* Directions for this task
Show every line from the data below that includes "而诸子百家的著作和前人的各种历史".

[Stored records]
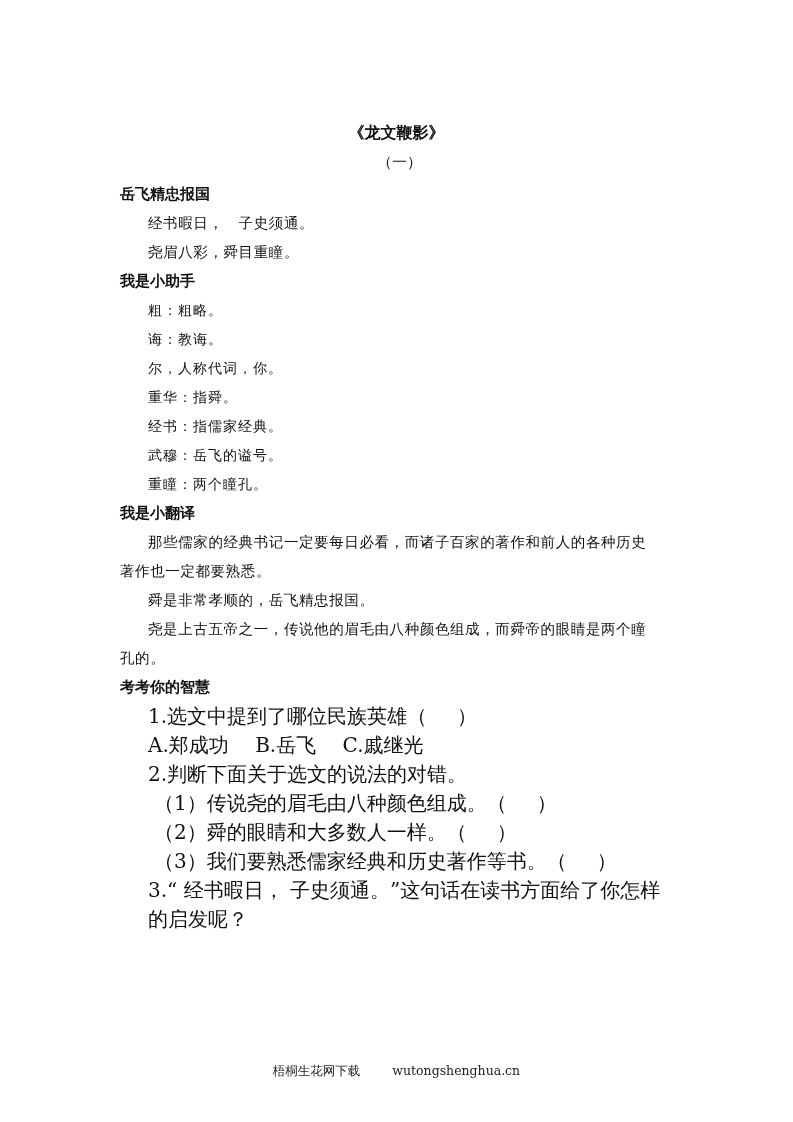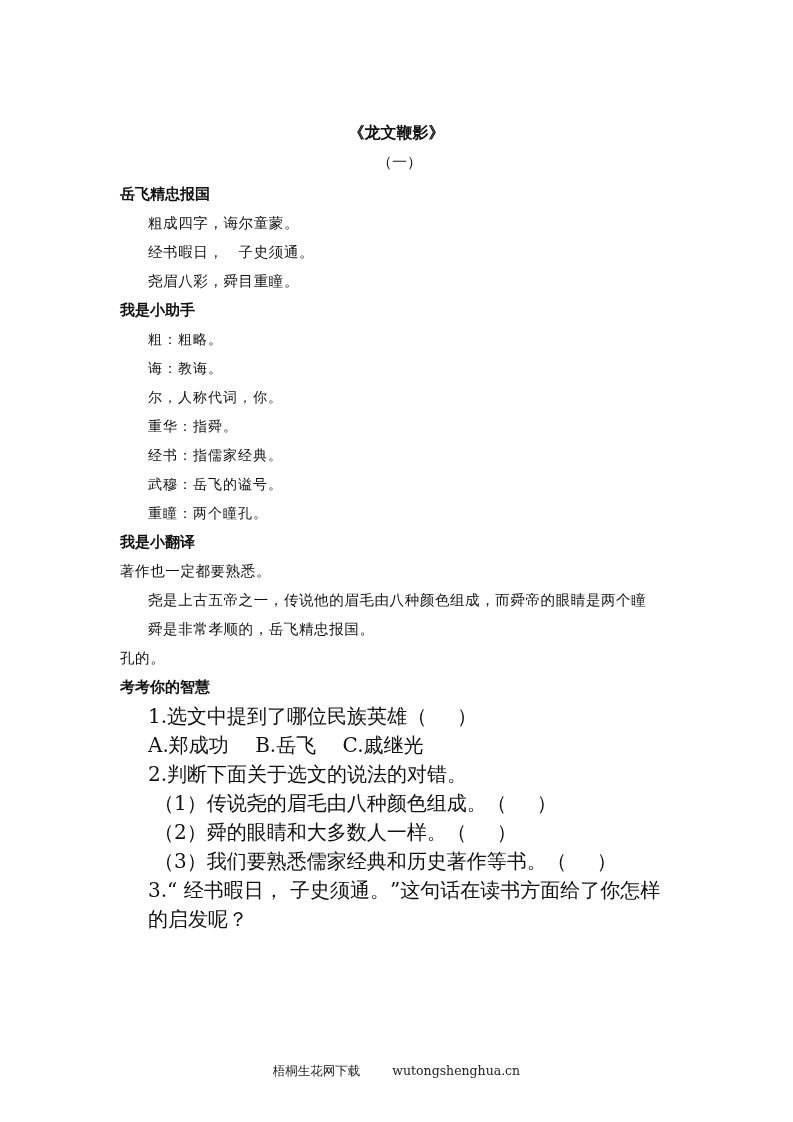--- a/index.html
+++ b/index.html
@@ -33,7 +33,6 @@
   <div class="content">
 
     <div class="h">岳飞精忠报国</div>
-    <div class="p">粗成四字，诲尔童蒙。</div>
     <div class="p">经书暇日，　子史须通。</div>
     <div class="p">尧眉八彩，舜目重瞳。</div>
 

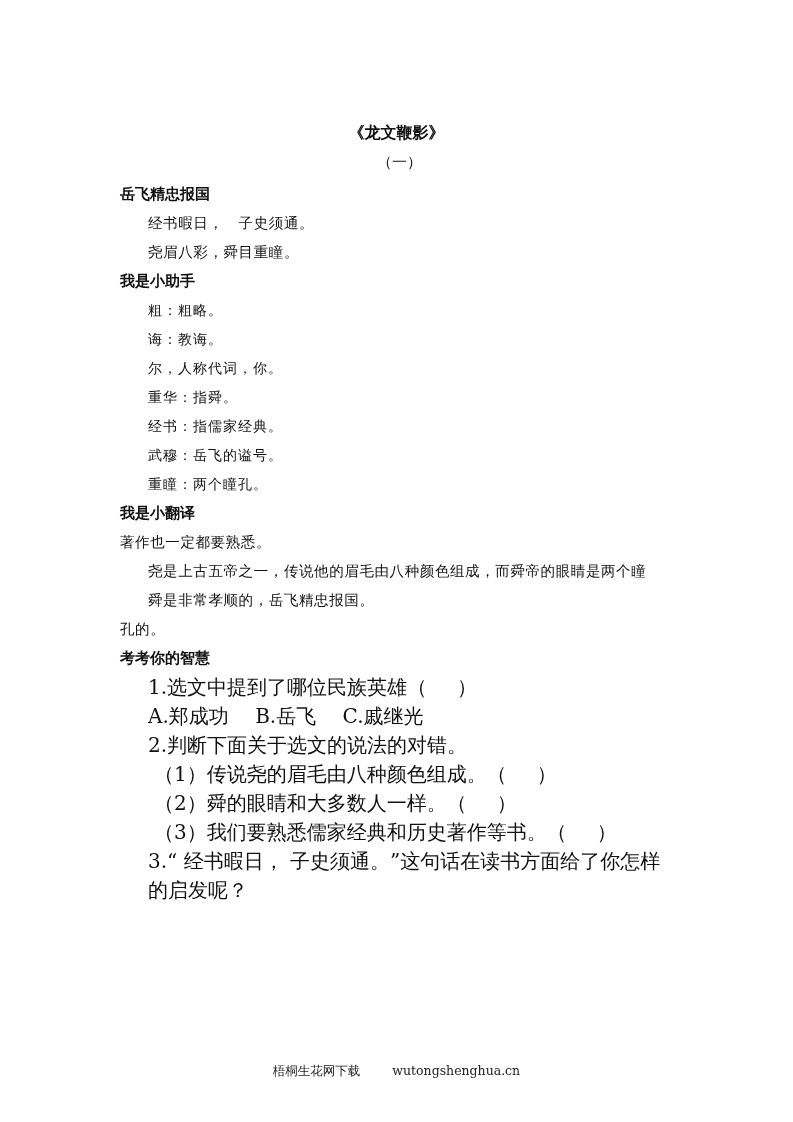--- a/index.html
+++ b/index.html
@@ -46,6 +46,7 @@
     <div class="item">重瞳：两个瞳孔。</div>
 
     <div class="h">我是小翻译</div>
+    <div class="p">那些儒家的经典书记一定要每日必看，而诸子百家的著作和前人的各种历史</div>
     <div class="p cont">著作也一定都要熟悉。</div>
     <div class="p">尧是上古五帝之一，传说他的眉毛由八种颜色组成，而舜帝的眼睛是两个瞳</div>
     <div class="p">舜是非常孝顺的，岳飞精忠报国。</div>

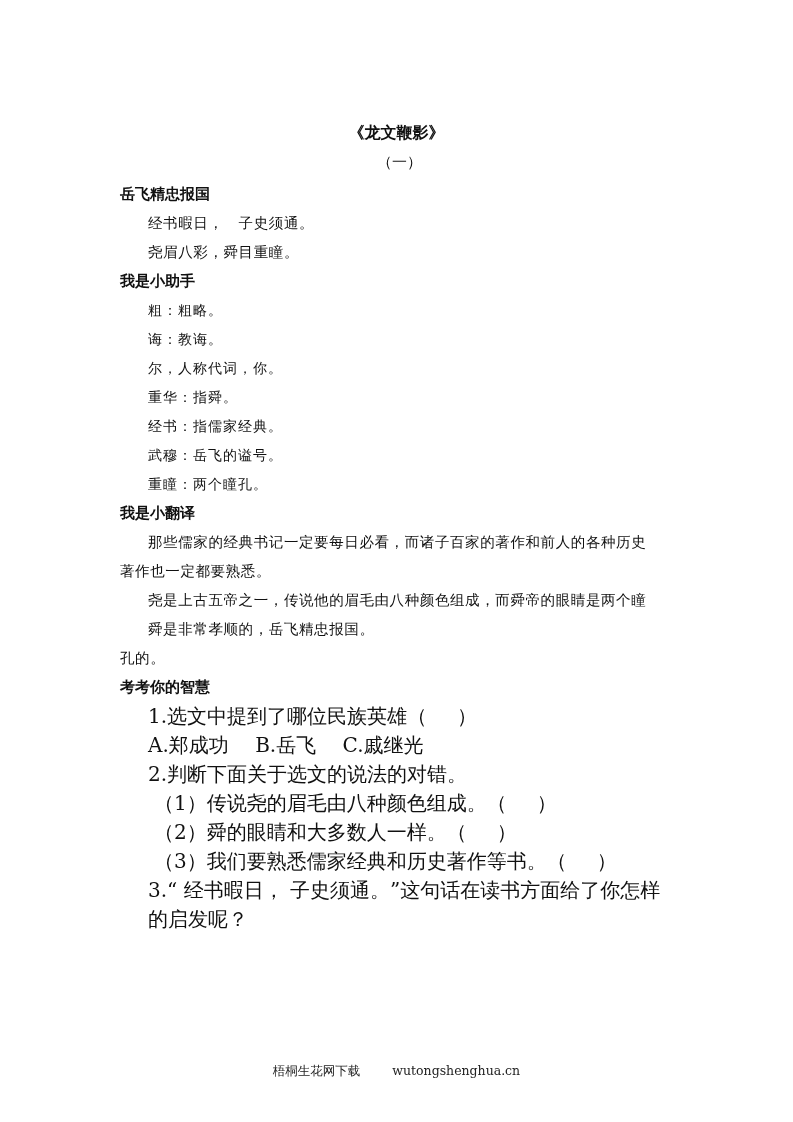--- a/index.html
+++ b/index.html
@@ -48,8 +48,8 @@
     <div class="h">我是小翻译</div>
     <div class="p">那些儒家的经典书记一定要每日必看，而诸子百家的著作和前人的各种历史</div>
     <div class="p cont">著作也一定都要熟悉。</div>
+    <div class="p">舜是非常孝顺的，岳飞精忠报国。</div>
     <div class="p">尧是上古五帝之一，传说他的眉毛由八种颜色组成，而舜帝的眼睛是两个瞳</div>
-    <div class="p">舜是非常孝顺的，岳飞精忠报国。</div>
     <div class="p cont">孔的。</div>
 
     <div class="h">考考你的智慧</div>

* Solution to the exercise
+    <div class="p">那些儒家的经典书记一定要每日必看，而诸子百家的著作和前人的各种历史</div>
     <div class="p">那些儒家的经典书记一定要每日必看，而诸子百家的著作和前人的各种历史</div>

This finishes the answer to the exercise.